[Haskell-cafe] Puzzled about inlining and specialise inline under ghc -O2

Thu Mar 22 15:35:08 CET 2012

Dear Haskell-Cafe,

I'm computing a histogram of a bunch of symbols with up to 8 bits of
information each, stored in a unboxed vector of Word8. The histogram is
represented as an unboxed vector of Int with size 2^bits. I compute the
histogram by folding an increment function.

The problem: depending on what types and what annotations I give to the
increment and histogram function (see below), the GC gets through a
different amount of memory. I'm using GHC 7.0.3 and -O2. I'd like to
better understand how and why the optimisation does/doesn't kick in.

Here are the functions with the most generic types I can think of:

import qualified Data.Vector.Unboxed as UV
import qualified Data.Vector.Unboxed.Mutable as UMV
import Control.Monad.Primitive (PrimMonad, PrimState)

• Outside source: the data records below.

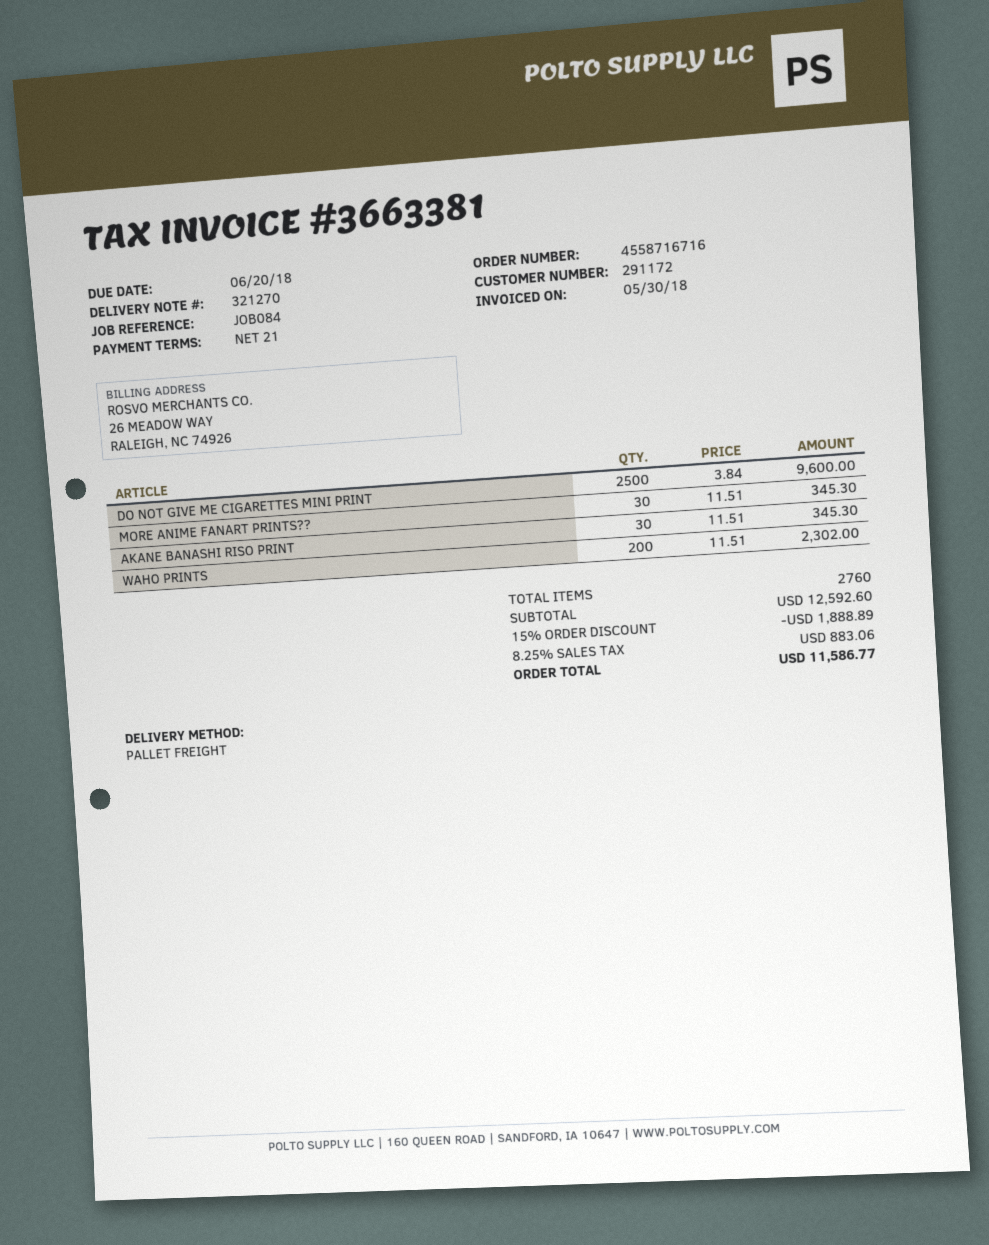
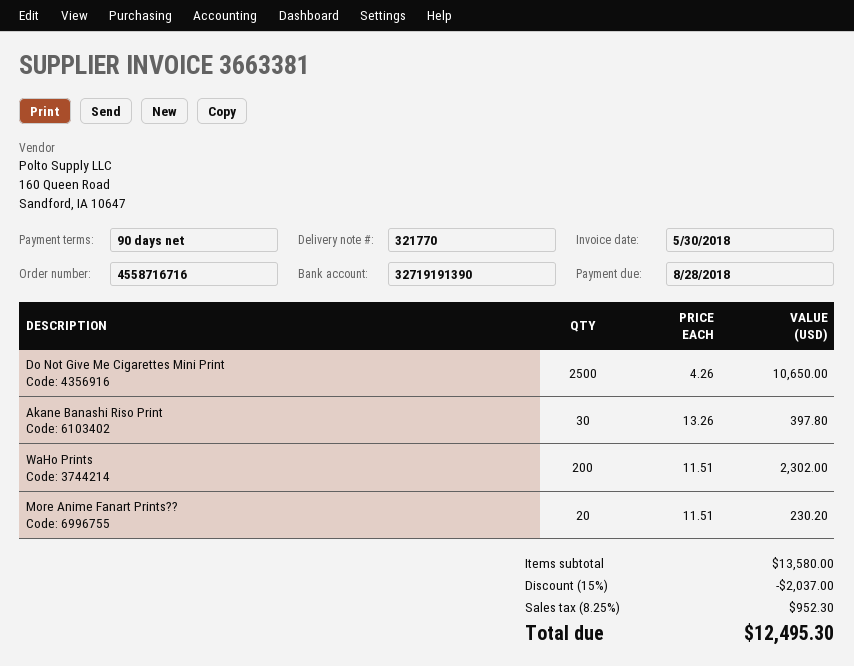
delivery note number: 321270 -> 321770
payment terms: 21 days -> 90 days
due date: 2018-06-20 -> 2018-08-28
DO NOT GIVE ME CIGARETTES MINI PRINT: 2500 x 3.84 = 9600.00 -> 2500 x 4.26 = 10650.00
MORE ANIME FANART PRINTS??: 30 x 11.51 = 345.30 -> 20 x 11.51 = 230.20
AKANE BANASHI RISO PRINT: 30 x 11.51 = 345.30 -> 30 x 13.26 = 397.80
subtotal: 12592.60 -> 13580.00
discount: 15% = 1888.89 -> 15% = 2037.00
tax: 8.25% = 883.06 -> 8.25% = 952.30
total: 11586.77 -> 12495.30

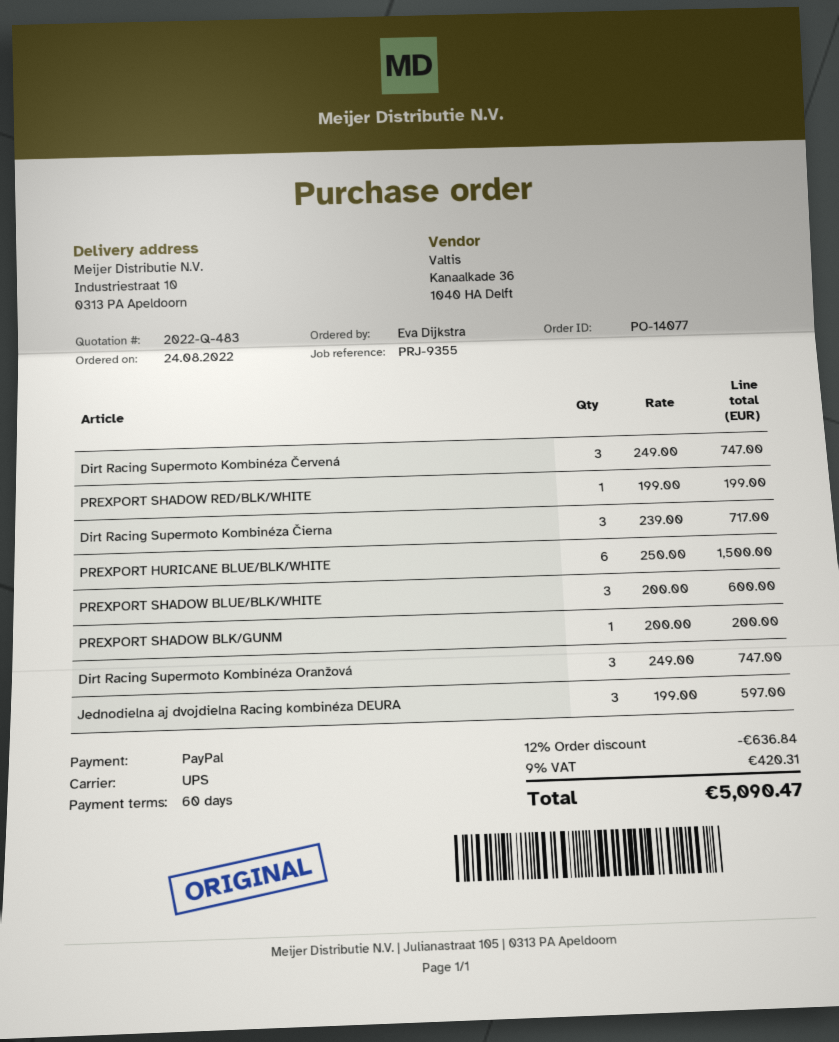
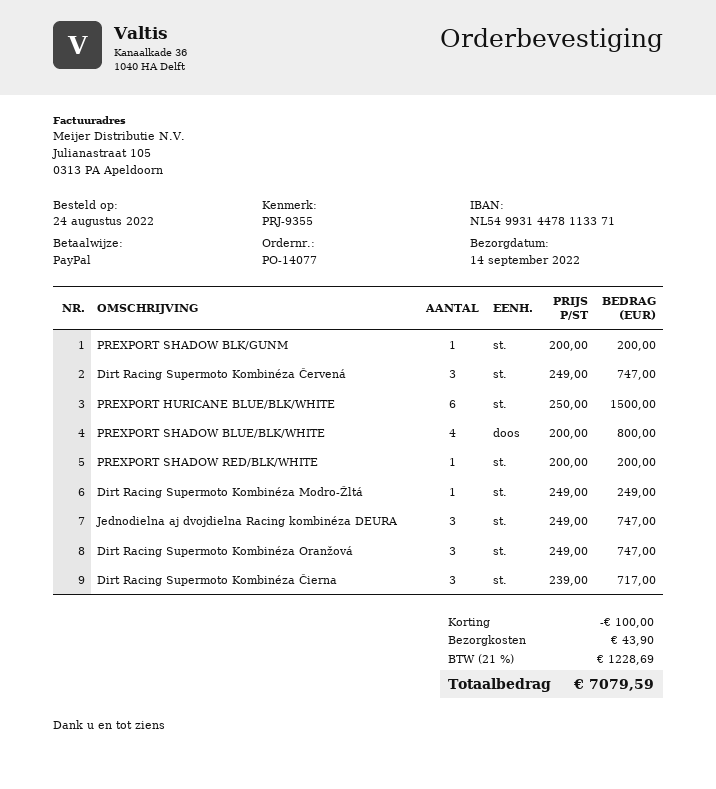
PREXPORT SHADOW RED/BLK/WHITE: 1 x 199.00 = 199.00 -> 1 x 200.00 = 200.00
PREXPORT SHADOW BLUE/BLK/WHITE: 3 x 200.00 = 600.00 -> 4 x 200.00 = 800.00
Jednodielna aj dvojdielna Racing kombinéza DEURA: 3 x 199.00 = 597.00 -> 3 x 249.00 = 747.00
Dirt Racing Supermoto Kombinéza Modro-Žltá: none -> 1 x 249.00 = 249.00
discount: 636.84 -> 100.00
shipping: none -> 43.90
tax: 9% = 420.31 -> 21% = 1228.69
total: 5090.47 -> 7079.59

increment :: (PrimMonad m, UMV.Unbox a, Num a, Integral b) =>
    UMV.MVector (PrimState m) a -> b -> m (UMV.MVector (PrimState m) a)
increment v x = do
    n <- UMV.read v (fromIntegral x)
    UMV.write v (fromIntegral x) (n+1)
    return v

histogram :: (Integral a, UMV.Unbox a) => Int -> UV.Vector a ->
UV.Vector Int
histogram bitsPerSym v = runST $ do
    a <- UMV.replicate (2^bitsPerSym) (0::Int)
    a' <- UV.foldM' increment a v
    UV.unsafeFreeze a'

Running my test load, I get: total alloc =  33,206,568 bytes

Looking at the core, ghc is not specialising the functions, even if I
tell it to inline them. So let's brutally change the types to be as
specific as I need for my application:

increment :: UMV.MVector s Int -> Word8 -> ST s (UMV.MVector s Int)
histogram :: Int -> UV.Vector Word8 -> UV.Vector Int

result: total alloc =  19,581,152 bytes

and if I put INLINE pragmas for both functions: 16,952,512 bytes

I should be able to achieve the same effect with SPECIALISE INLINE
pragmas, right? Let's try that:

{-# SPECIALISE INLINE increment :: UMV.MVector s Int -> Word8 -> ST s
(UMV.MVector s Int) #-}
{-# SPECIALISE INLINE histogram :: Int -> UV.Vector Word8 -> UV.Vector
Int #-}

result: 33,139,856 bytes
(GHC can't figure out application of the first rule, giving:
  Warning: RULE left-hand side too complicated to desugar)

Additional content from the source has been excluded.